Set down every record below exactly as it appears, but without the pictures.

----

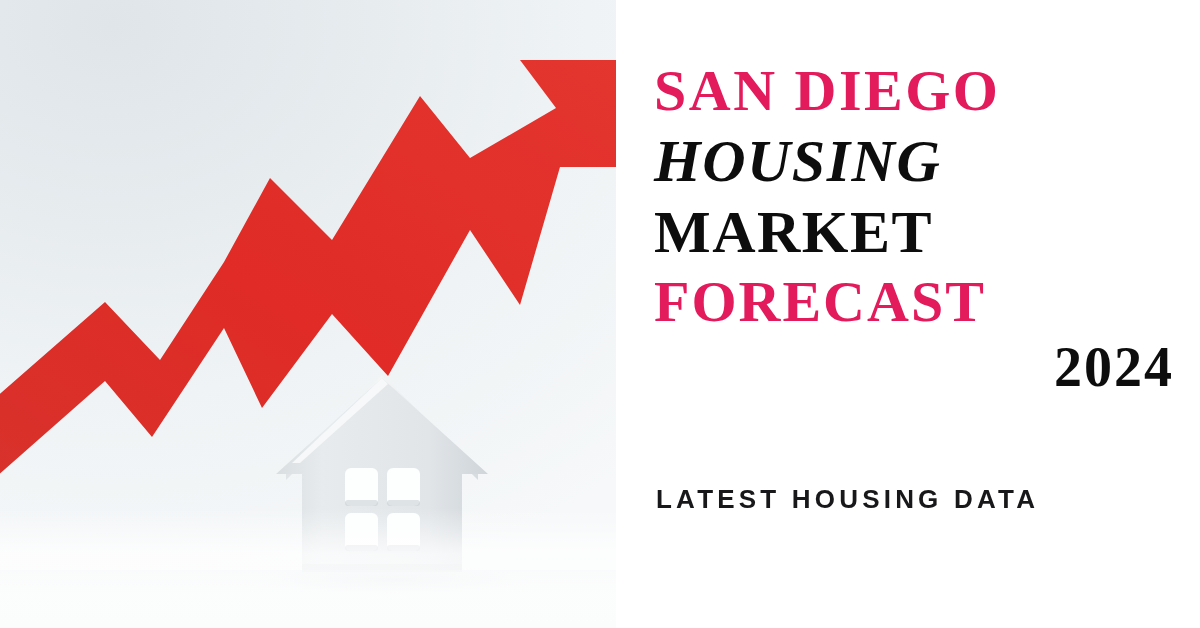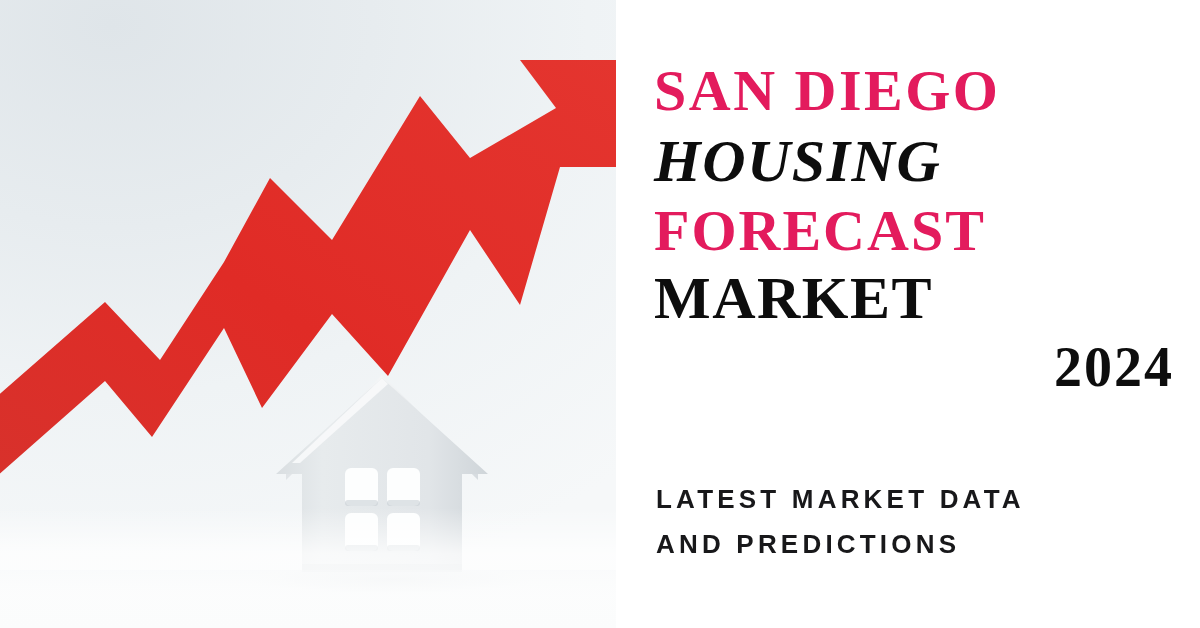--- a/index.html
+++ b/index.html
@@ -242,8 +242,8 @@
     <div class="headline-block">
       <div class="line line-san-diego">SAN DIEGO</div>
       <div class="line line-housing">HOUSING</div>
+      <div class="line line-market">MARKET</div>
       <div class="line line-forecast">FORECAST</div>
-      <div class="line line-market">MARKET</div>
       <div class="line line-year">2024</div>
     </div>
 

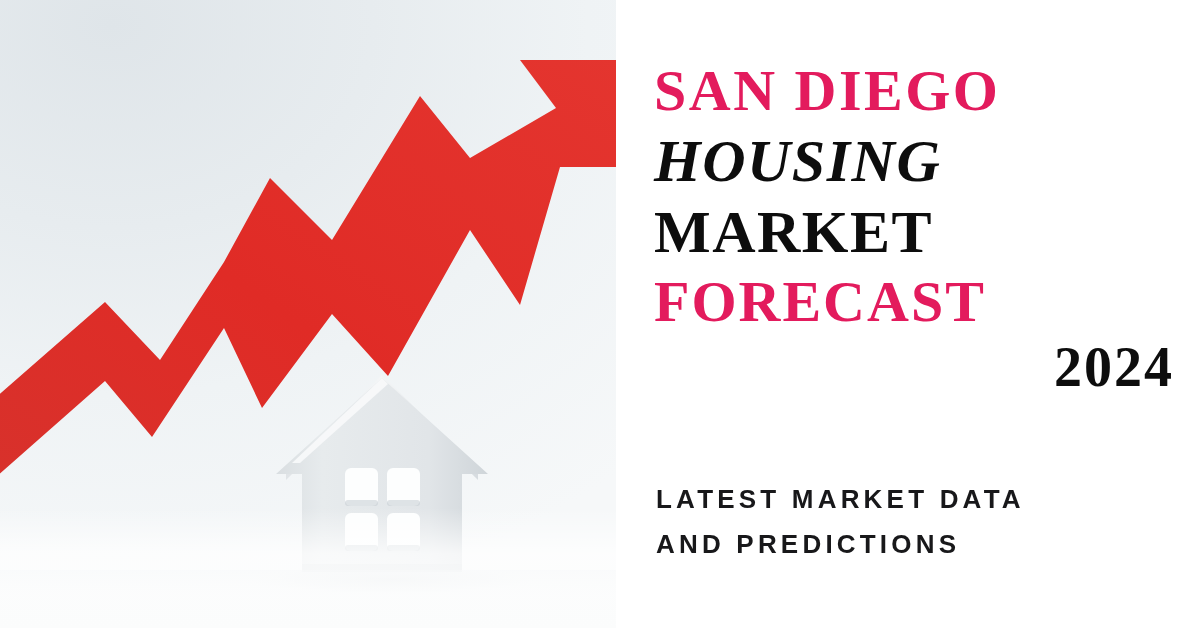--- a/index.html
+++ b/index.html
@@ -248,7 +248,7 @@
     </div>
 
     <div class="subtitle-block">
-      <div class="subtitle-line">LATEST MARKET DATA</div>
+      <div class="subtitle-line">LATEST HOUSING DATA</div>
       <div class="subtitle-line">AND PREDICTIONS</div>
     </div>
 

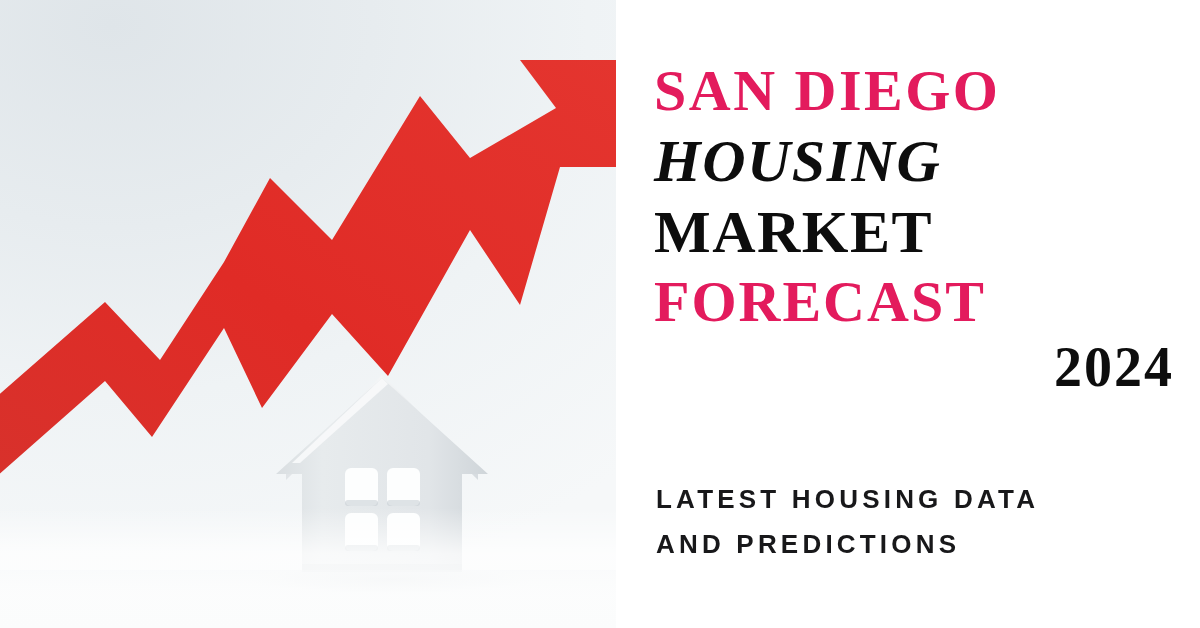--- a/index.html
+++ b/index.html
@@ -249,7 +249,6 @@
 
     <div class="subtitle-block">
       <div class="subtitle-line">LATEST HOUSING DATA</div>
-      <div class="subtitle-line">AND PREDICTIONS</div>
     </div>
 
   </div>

----

SOLVED EXERCISE:
--- a/index.html
+++ b/index.html
@@ -242,8 +242,8 @@
     <div class="headline-block">
       <div class="line line-san-diego">SAN DIEGO</div>
       <div class="line line-housing">HOUSING</div>
+      <div class="line line-market">MARKET</div>
       <div class="line line-forecast">FORECAST</div>
-      <div class="line line-market">MARKET</div>
       <div class="line line-year">2024</div>
     </div>
 

--- a/index.html
+++ b/index.html
@@ -248,7 +248,7 @@
     </div>
 
     <div class="subtitle-block">
-      <div class="subtitle-line">LATEST MARKET DATA</div>
+      <div class="subtitle-line">LATEST HOUSING DATA</div>
       <div class="subtitle-line">AND PREDICTIONS</div>
     </div>
 

--- a/index.html
+++ b/index.html
@@ -249,7 +249,6 @@
 
     <div class="subtitle-block">
       <div class="subtitle-line">LATEST HOUSING DATA</div>
-      <div class="subtitle-line">AND PREDICTIONS</div>
     </div>
 
   </div>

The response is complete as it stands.